An all-day event billed as the largest gathering of patriots Aiken has ever seen offered on Saturday an intoxicating brew of politics, religion, medical advice and merchandise to attendees, some of whom traveled hours to be there.

The Faith and Freedom Rally at Goshen Farm featured speakers such as Bryan Ardis, who accused public health officials and hospitals of malfeasance during the pandemic, and Pastor Todd Coconato, who championed a spiritual and political awakening in the U.S.

“God is doing something new, he is doing something fresh, and he is not done with America,” Coconato said on stage, as vendors nearby peddled pins and hats and shirts and prints and cups and crosses. “America is a great nation, and the people are waking up in the droves,” he continued. “It’s high time that the church is the head, and not the tail.”

When Coconato asked who in the crowd liked Donald Trump, applause erupted. Trump was elected in 2016 due to, in part, an outpouring of support from the evangelical bloc.

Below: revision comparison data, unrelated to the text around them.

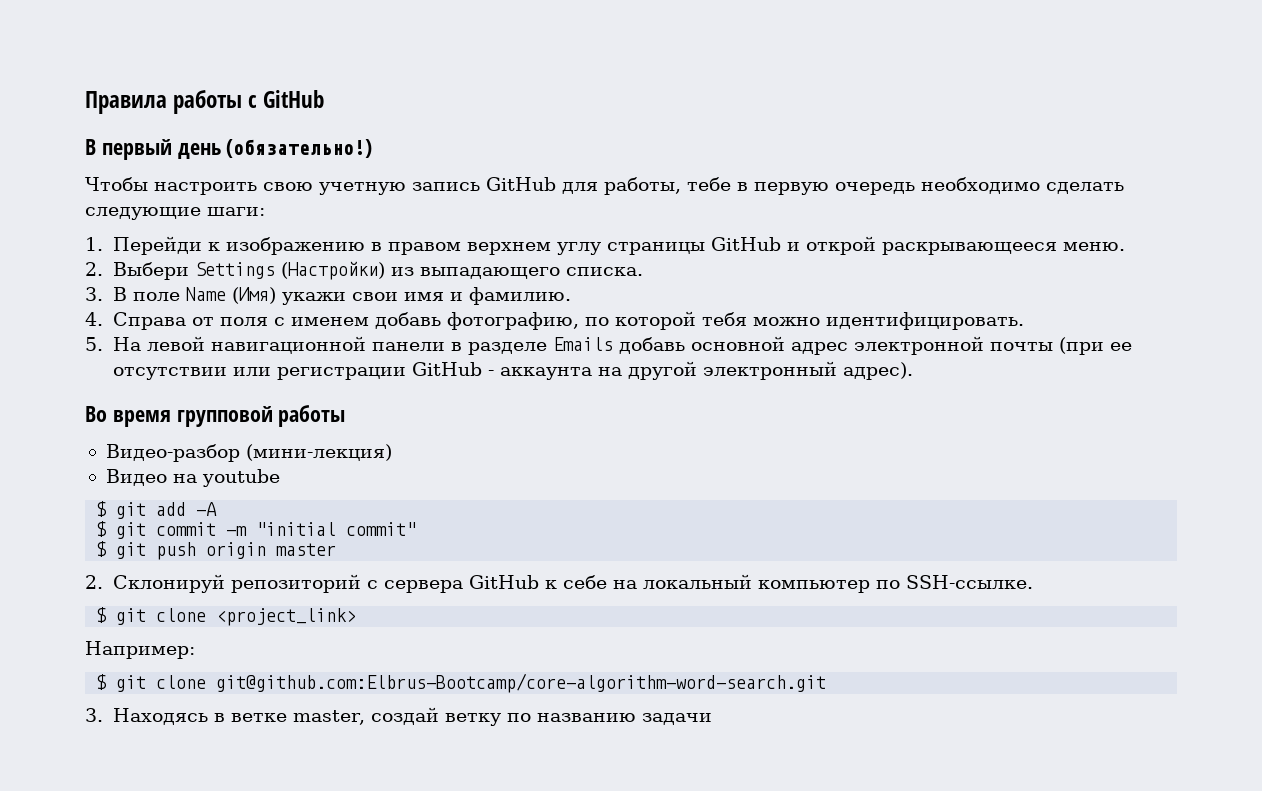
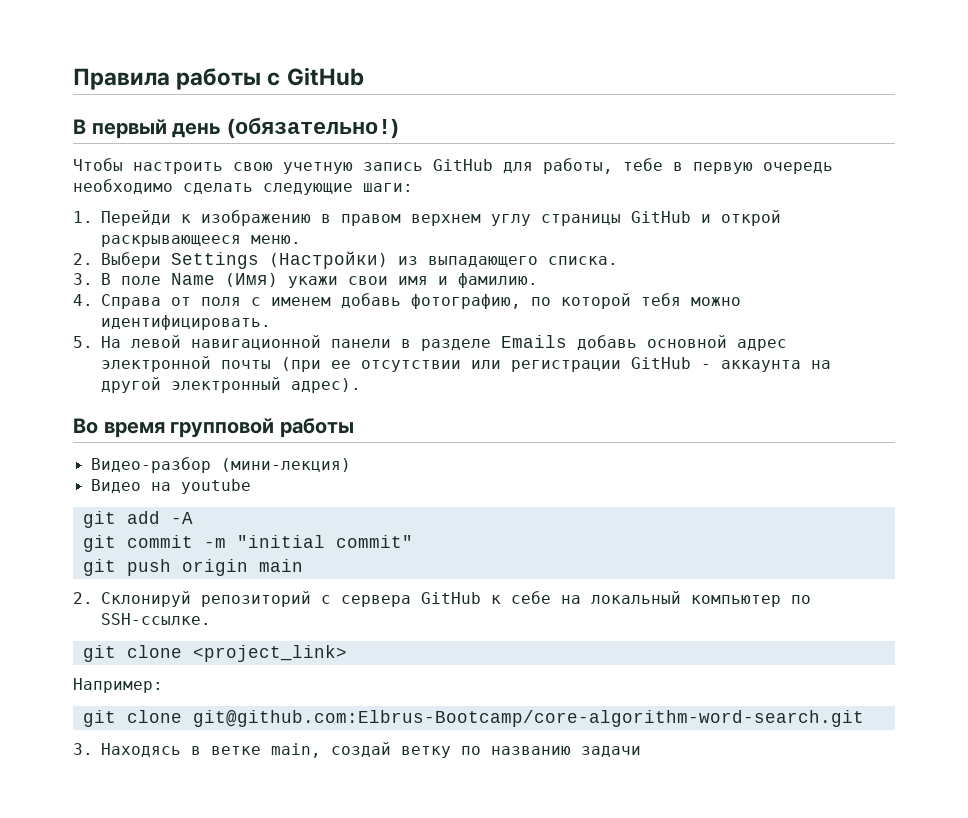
- $ git add -A
+ git add -A
- $ git commit -m "initial commit"
+ git commit -m "initial commit"
- $ git push origin master
+ git push origin main
- $ git clone <project_link>
+ git clone <project_link>
- $ git clone git@github.com:Elbrus-Bootcamp/core-algorithm-word-search.git
+ git clone git@github.com:Elbrus-Bootcamp/core-algorithm-word-search.git
- 3. Находясь в ветке master, создай ветку по названию задачи
+ 3. Находясь в ветке main, создай ветку по названию задачи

Donald Trump, Cowboy, Rifle

A photo of former President Donald Trump and another man leans against a rifle on a table at the Faith and Freedom Rally. (Colin Demarest/Staff)

Several incarnations of the former president dotted the rally-grounds Saturday. One, a life-size cutout, included a placard: “I’m STILL your president.” Another, a framed photo, was perched on a table, leaning against a rifle. And a third – perhaps the most dynamic – stood behind Jeff Preston, an illustrator who depicted the ex-commander-in-chief in the midst of battle, rolling up his sleeves, his distinct red tie bending in the breeze.

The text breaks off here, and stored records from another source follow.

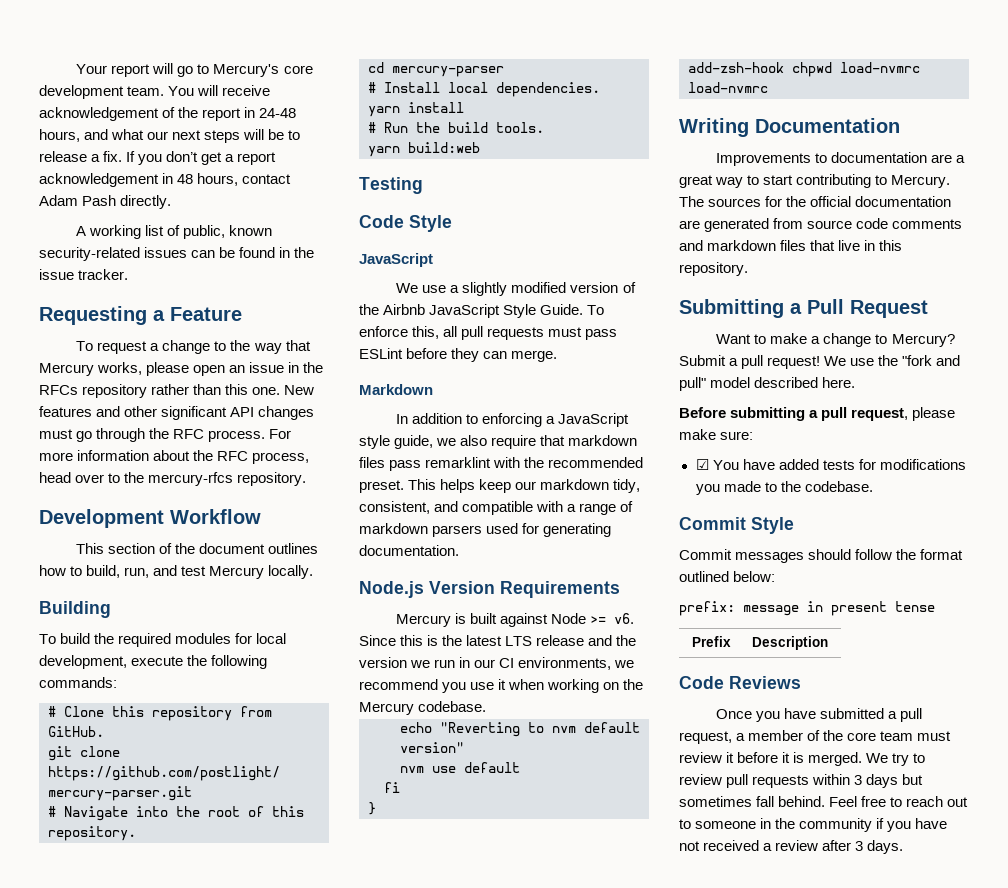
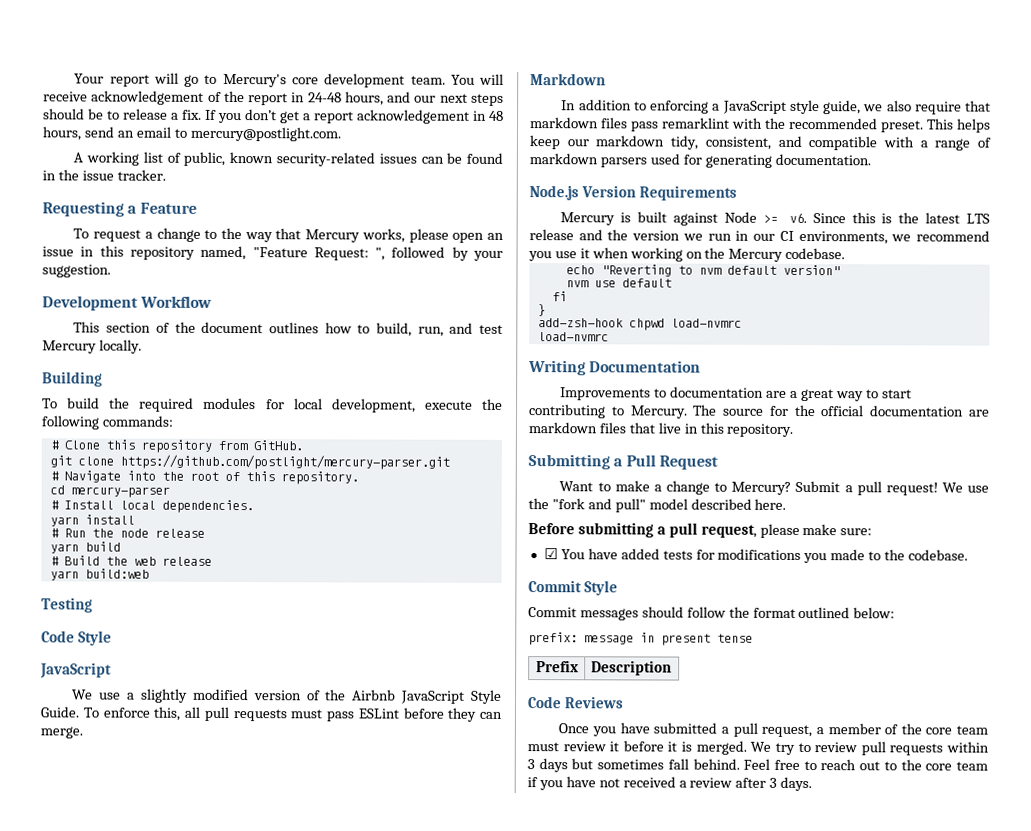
- You will receive acknowledgement of the report in 24-48 hours, and what our next steps will be to release a fix.
+ You will receive acknowledgement of the report in 24-48 hours, and our next steps should be to release a fix.
- If you don’t get a report acknowledgement in 48 hours, contact Adam Pash directly.
+ If you don’t get a report acknowledgement in 48 hours, send an email to mercury@postlight.com.
- To request a change to the way that Mercury works, please open an issue in the RFCs repository rather than this one. New features and other significant API changes must go through the RFC process. For more information about the RFC process, head over to the mercury-rfcs repository.
+ To request a change to the way that Mercury works, please open an issue in this repository named, "Feature Request: ", followed by your suggestion.
- # Run the build tools.
+ # Run the node release
+ yarn build
+ # Build the web release
- The sources for the official documentation are generated from source code comments and markdown files that live in this repository.
+ The source for the official documentation are markdown files that live in this repository.
- Feel free to reach out to someone in the community if you have not received a review after 3 days.
+ Feel free to reach out to the core team if you have not received a review after 3 days.

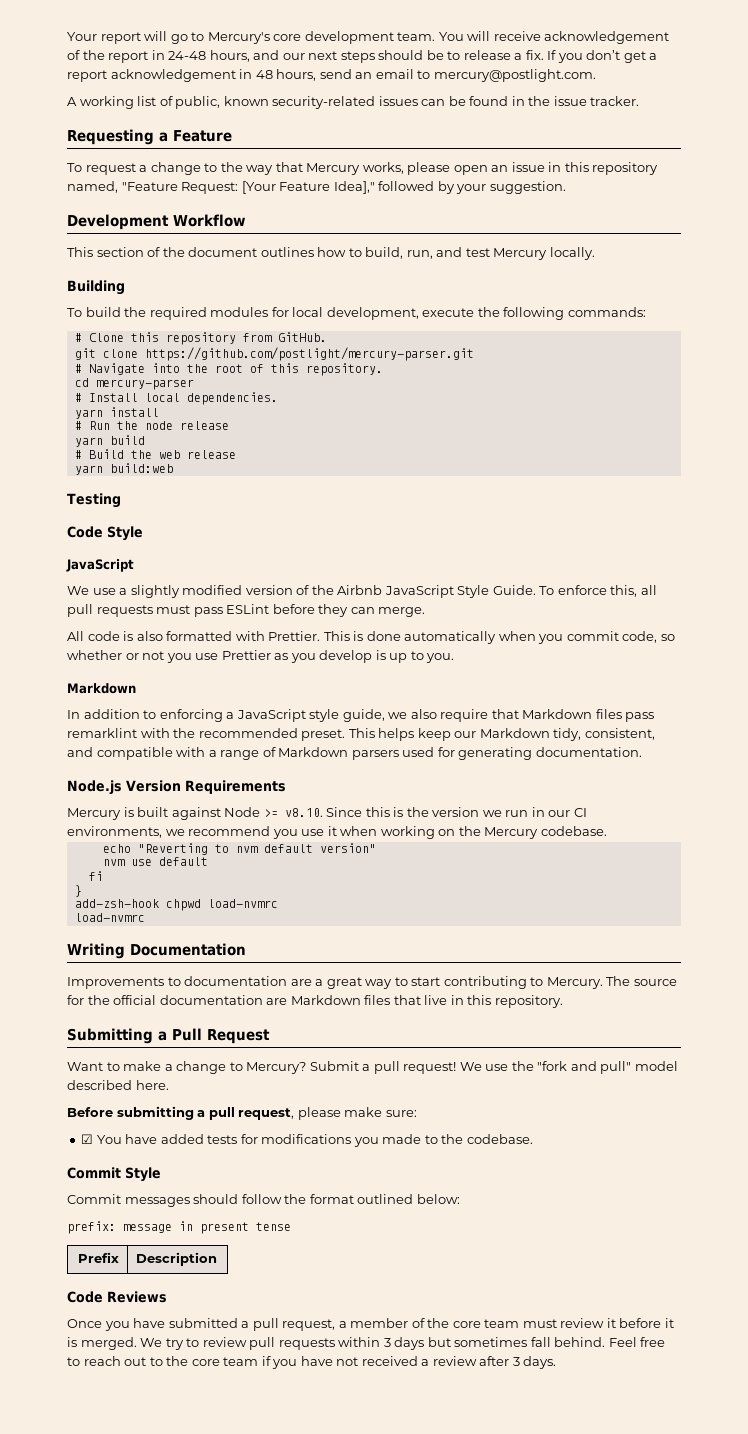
- To request a change to the way that Mercury works, please open an issue in this repository named, "Feature Request: ", followed by your suggestion.
+ To request a change to the way that Mercury works, please open an issue in this repository named, "Feature Request: [Your Feature Idea]," followed by your suggestion.
+ All code is also formatted with Prettier. This is done automatically when you commit code, so whether or not you use Prettier as you develop is up to you.
- In addition to enforcing a JavaScript style guide, we also require that markdown files pass remarklint with the recommended preset.
+ In addition to enforcing a JavaScript style guide, we also require that Markdown files pass remarklint with the recommended preset.
- This helps keep our markdown tidy, consistent, and compatible with a range of markdown parsers used for generating documentation.
+ This helps keep our Markdown tidy, consistent, and compatible with a range of Markdown parsers used for generating documentation.
- Mercury is built against Node >= v6. Since this is the latest LTS release and the version we run in our CI environments, we recommend you use it when working on the Mercury codebase.
+ Mercury is built against Node >= v8.10. Since this is the version we run in our CI environments, we recommend you use it when working on the Mercury codebase.
- The source for the official documentation are markdown files that live in this repository.
+ The source for the official documentation are Markdown files that live in this repository.

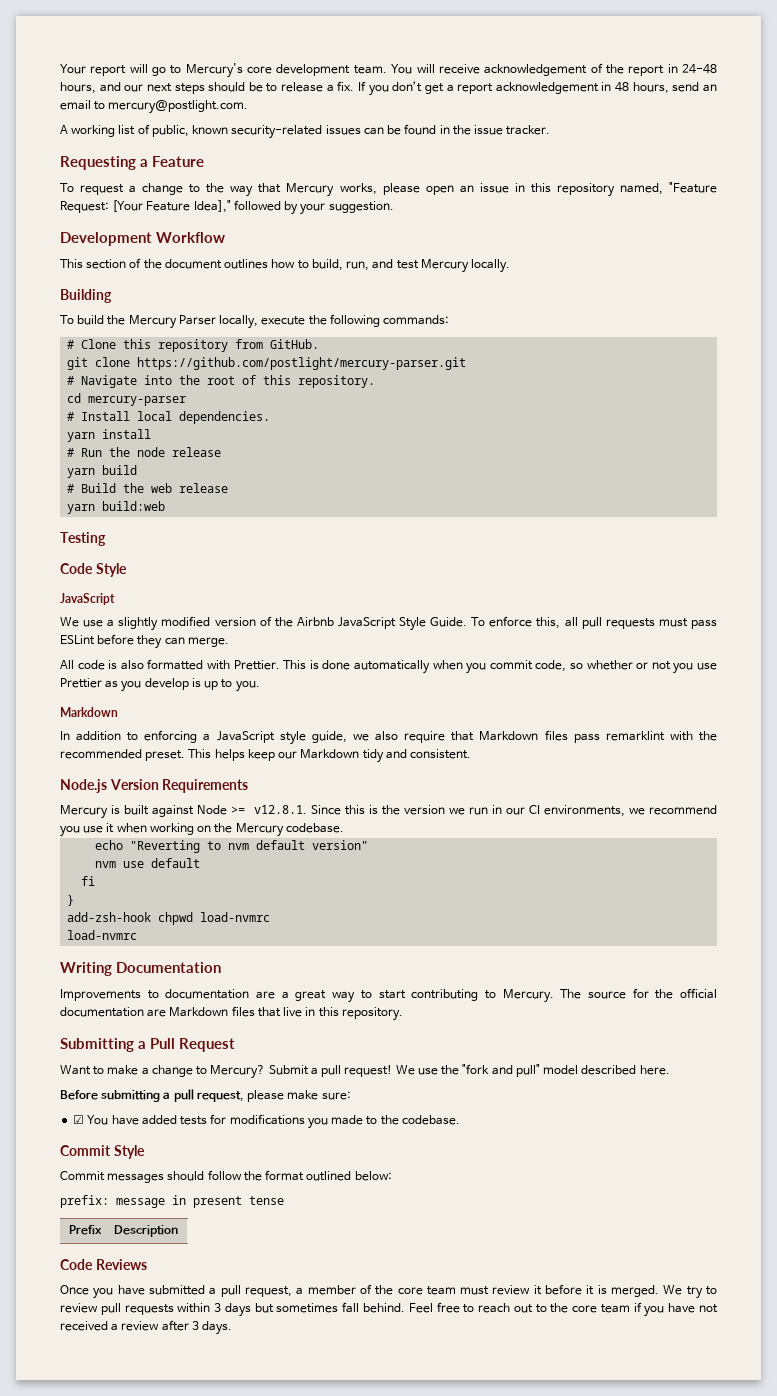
- To build the required modules for local development, execute the following commands:
+ To build the Mercury Parser locally, execute the following commands:
- This helps keep our Markdown tidy, consistent, and compatible with a range of Markdown parsers used for generating documentation.
+ This helps keep our Markdown tidy and consistent.
- Mercury is built against Node >= v8.10. Since this is the version we run in our CI environments, we recommend you use it when working on the Mercury codebase.
+ Mercury is built against Node >= v12.8.1. Since this is the version we run in our CI environments, we recommend you use it when working on the Mercury codebase.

As people browsed, Preston described the image as a “positive portrait” – not necessarily punditry. The artist shied away from politics until last year, around the 2020 election; his portfolio, decades in the making, is chock full of the scary and the spiritual, the sort of material that graces magazine covers, not campaign literature.

“There are still things that I have planned in the future that I think are going to be very powerful,” Preston said, “but really not as much a left or right thing, just pure patriotism.”

That approach, he explained, casts a wider net. But the illustration of ready-to-work Trump has resonated with many, he added, including one person in California who approached in tears.

“That was everybody else’s” mental image of the president, Preston said. “I hit a big-time nerve.”

The rally, from 9 a.m. to 6 p.m., was hosted by Goshen Farm and WUCC 99.9.